でも、私の見ているほづみは、こころを持っている。
夢の住人とは、とても思えない。
どんな手段を使ってでも、ほづみを守りたい。
でも、どうして、私は迷っているの?
私のこころの中で、いつもほづみの傍にいて守り続けてあげたい気持ちと、私のことを心配している本当の家族や友達に会って安心させたい気持ちとが、激しく、ぶつかりあっている。

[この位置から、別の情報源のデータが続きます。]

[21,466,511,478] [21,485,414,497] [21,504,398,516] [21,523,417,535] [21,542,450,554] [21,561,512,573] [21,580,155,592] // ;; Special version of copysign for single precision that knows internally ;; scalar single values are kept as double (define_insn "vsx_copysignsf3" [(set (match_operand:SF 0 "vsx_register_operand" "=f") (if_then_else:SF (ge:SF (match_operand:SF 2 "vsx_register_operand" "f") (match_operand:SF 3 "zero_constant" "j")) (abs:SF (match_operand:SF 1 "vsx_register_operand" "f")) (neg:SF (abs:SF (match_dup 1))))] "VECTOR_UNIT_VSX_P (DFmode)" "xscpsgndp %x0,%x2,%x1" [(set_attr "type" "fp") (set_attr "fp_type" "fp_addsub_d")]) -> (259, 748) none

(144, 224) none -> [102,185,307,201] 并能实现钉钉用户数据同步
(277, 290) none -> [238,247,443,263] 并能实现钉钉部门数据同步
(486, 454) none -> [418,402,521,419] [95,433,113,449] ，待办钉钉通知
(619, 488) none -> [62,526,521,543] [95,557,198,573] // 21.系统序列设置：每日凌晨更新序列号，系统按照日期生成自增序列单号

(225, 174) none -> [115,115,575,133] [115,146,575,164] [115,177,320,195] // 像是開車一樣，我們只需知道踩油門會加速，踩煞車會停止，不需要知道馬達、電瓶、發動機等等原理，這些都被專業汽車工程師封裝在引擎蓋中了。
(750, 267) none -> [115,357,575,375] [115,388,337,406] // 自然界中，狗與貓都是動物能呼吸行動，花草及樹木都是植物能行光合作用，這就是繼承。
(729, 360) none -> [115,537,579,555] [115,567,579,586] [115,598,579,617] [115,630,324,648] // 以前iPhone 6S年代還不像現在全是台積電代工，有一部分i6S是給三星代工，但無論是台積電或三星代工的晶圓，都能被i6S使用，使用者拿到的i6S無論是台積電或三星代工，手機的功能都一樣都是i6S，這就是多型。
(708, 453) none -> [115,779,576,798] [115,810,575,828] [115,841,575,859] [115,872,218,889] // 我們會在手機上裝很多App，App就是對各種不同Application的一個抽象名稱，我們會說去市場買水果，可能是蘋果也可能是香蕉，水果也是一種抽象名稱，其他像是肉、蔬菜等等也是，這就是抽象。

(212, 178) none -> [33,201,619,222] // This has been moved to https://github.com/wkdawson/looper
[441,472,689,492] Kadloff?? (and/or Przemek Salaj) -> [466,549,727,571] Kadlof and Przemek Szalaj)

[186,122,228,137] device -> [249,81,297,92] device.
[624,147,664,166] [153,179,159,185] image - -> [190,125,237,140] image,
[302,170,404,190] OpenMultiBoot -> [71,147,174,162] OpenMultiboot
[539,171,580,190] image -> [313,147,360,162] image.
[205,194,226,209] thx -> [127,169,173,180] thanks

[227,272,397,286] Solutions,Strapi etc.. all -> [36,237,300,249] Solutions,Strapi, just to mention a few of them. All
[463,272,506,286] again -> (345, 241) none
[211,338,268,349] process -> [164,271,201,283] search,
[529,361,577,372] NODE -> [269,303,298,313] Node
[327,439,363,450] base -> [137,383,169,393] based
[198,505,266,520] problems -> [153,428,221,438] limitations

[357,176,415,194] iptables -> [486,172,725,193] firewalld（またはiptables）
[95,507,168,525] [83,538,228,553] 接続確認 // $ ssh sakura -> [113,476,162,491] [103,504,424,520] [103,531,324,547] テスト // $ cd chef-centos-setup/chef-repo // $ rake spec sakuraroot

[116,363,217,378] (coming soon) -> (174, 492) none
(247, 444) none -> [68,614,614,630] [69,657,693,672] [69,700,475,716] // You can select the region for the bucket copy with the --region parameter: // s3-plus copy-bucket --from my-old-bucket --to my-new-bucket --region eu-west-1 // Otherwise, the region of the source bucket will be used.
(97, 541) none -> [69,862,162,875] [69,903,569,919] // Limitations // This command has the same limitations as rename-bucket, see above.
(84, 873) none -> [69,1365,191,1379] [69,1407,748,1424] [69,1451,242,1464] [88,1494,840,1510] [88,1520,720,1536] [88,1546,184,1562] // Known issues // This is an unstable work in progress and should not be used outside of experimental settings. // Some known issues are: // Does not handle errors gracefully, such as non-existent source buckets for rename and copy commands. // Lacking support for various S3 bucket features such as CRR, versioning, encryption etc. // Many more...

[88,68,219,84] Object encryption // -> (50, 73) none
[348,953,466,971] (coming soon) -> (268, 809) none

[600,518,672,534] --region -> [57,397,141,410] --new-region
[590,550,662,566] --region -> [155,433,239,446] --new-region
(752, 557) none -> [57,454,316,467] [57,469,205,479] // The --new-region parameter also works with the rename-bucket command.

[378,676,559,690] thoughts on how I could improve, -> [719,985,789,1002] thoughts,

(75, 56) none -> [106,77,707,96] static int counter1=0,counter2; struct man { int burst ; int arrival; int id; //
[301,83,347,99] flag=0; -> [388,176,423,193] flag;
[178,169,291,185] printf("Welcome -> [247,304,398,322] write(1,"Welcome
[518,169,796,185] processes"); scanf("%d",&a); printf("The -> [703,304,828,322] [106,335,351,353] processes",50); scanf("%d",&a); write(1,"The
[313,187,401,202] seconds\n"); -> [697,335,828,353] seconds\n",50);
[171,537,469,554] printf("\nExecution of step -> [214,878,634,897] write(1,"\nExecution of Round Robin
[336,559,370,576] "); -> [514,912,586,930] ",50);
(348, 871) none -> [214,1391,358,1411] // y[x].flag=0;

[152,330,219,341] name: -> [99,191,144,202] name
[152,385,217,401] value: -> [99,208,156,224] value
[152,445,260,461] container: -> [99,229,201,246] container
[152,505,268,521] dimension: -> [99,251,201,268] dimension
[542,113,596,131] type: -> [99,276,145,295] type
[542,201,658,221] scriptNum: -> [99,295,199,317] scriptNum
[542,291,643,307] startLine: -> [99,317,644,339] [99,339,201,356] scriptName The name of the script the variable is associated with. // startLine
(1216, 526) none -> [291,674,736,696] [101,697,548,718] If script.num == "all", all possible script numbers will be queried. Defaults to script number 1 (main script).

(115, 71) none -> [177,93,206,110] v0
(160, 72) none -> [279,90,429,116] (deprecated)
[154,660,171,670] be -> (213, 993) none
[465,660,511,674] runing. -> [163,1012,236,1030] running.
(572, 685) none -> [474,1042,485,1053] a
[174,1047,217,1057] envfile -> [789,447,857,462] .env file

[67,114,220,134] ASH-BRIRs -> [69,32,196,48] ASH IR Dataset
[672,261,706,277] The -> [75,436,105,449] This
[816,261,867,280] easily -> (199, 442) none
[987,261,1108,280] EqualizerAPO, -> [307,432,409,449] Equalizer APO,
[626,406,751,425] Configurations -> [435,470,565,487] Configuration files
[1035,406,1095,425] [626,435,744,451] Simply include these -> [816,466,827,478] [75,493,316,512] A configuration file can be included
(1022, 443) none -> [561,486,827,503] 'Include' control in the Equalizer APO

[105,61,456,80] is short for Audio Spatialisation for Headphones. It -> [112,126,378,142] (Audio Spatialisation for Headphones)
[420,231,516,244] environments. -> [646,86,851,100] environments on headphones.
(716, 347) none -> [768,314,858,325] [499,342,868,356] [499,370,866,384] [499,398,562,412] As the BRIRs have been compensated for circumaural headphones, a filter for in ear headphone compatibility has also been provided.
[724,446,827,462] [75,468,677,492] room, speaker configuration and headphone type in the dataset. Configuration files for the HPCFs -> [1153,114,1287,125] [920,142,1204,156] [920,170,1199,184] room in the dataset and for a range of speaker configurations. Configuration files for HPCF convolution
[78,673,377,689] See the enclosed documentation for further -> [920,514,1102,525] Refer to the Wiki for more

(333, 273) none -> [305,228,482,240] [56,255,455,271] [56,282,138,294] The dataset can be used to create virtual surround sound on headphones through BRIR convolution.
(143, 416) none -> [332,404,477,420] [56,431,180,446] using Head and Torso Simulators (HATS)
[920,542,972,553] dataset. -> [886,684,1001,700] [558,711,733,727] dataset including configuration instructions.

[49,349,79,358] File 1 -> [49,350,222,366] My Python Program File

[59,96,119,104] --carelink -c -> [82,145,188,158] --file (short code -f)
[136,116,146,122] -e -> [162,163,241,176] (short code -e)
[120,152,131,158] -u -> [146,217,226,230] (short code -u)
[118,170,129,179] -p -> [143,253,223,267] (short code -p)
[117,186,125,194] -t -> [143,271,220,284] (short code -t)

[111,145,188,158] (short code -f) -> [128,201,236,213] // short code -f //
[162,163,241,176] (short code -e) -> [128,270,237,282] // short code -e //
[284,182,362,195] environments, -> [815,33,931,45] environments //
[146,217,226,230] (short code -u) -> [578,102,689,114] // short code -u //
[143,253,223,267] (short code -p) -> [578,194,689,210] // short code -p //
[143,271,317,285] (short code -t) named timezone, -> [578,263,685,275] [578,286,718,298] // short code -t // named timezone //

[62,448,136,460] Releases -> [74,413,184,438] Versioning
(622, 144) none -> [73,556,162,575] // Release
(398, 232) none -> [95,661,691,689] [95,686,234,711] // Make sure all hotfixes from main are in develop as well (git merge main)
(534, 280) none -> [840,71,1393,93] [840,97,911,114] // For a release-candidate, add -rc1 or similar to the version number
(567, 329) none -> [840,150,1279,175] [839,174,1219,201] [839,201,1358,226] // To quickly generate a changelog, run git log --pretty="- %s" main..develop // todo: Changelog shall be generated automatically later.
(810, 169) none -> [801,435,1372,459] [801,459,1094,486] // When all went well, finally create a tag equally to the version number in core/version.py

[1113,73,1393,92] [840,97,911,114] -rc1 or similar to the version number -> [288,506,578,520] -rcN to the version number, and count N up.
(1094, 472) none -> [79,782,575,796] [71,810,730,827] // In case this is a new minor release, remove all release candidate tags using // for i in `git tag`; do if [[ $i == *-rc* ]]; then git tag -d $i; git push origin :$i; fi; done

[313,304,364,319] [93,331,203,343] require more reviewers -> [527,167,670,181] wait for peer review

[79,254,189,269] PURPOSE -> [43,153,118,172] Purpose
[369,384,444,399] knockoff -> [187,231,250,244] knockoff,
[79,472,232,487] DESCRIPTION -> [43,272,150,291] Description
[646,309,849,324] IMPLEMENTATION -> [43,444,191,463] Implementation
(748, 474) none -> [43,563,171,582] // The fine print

私のこころが左右から引っ張られて、悲鳴を上げている。
呪いの解けたこころは、いつも以上に痛んだ。
私は、胸の痛みを抑えるため、ほづみを抱きしめた。
ほづみの暖かい吐息が、やわからい胸の感触が、柔らかな髪が、温かなこころが、私のこころを癒してくれるはずだった。でも、私の胸の痛みは一層苦しくなるばかりだった。
「だめ、私に、ほづみを失うことなんてできない……」
「ゆっくり考えていいんだよ」
「……うん」
私は、ほづみに精一杯甘えた。
こころの中で、天に向かって祈り、叫ぶ。
お父さん、お母さん、みんな。お願い、もう少しだけ、いい夢を見させて。
「いこっか。みんな、心配してるよ」
「……うん」
私は、聖なる夜の、夢のクリスマス会場へと赴いた。
「ビューティフル・ムーン、参上! ねー、聴いて、聴いて!」
「……何?」
ベランダから飛んで入って来た栗原美月は、私達を呼び止めた。
「ふふーん。なんだと思う?」
栗原美月は頭の後ろで手を組み、にやりと笑ってみせた。
「美月ちゃん、どうしたの?」
「んー、それは、聖夜のお楽しみ、ってことで」
「何なのよ……」
「二人とも、悩んでるみたいだけど、この正義の味方、スーパー美月さまに任せておきなさい、ってこと」
美月の手には、さらにボロボロになった白い帽子が握られていた。
私は、美月をじっと見つめた。
「期待してるわ」
「へへーん、照れるぜ~……あいたっ」
「行きましょう、ほづみ」
「うん」
顔を赤くしている美月にデコピンを喰らわせ、食事会に戻った。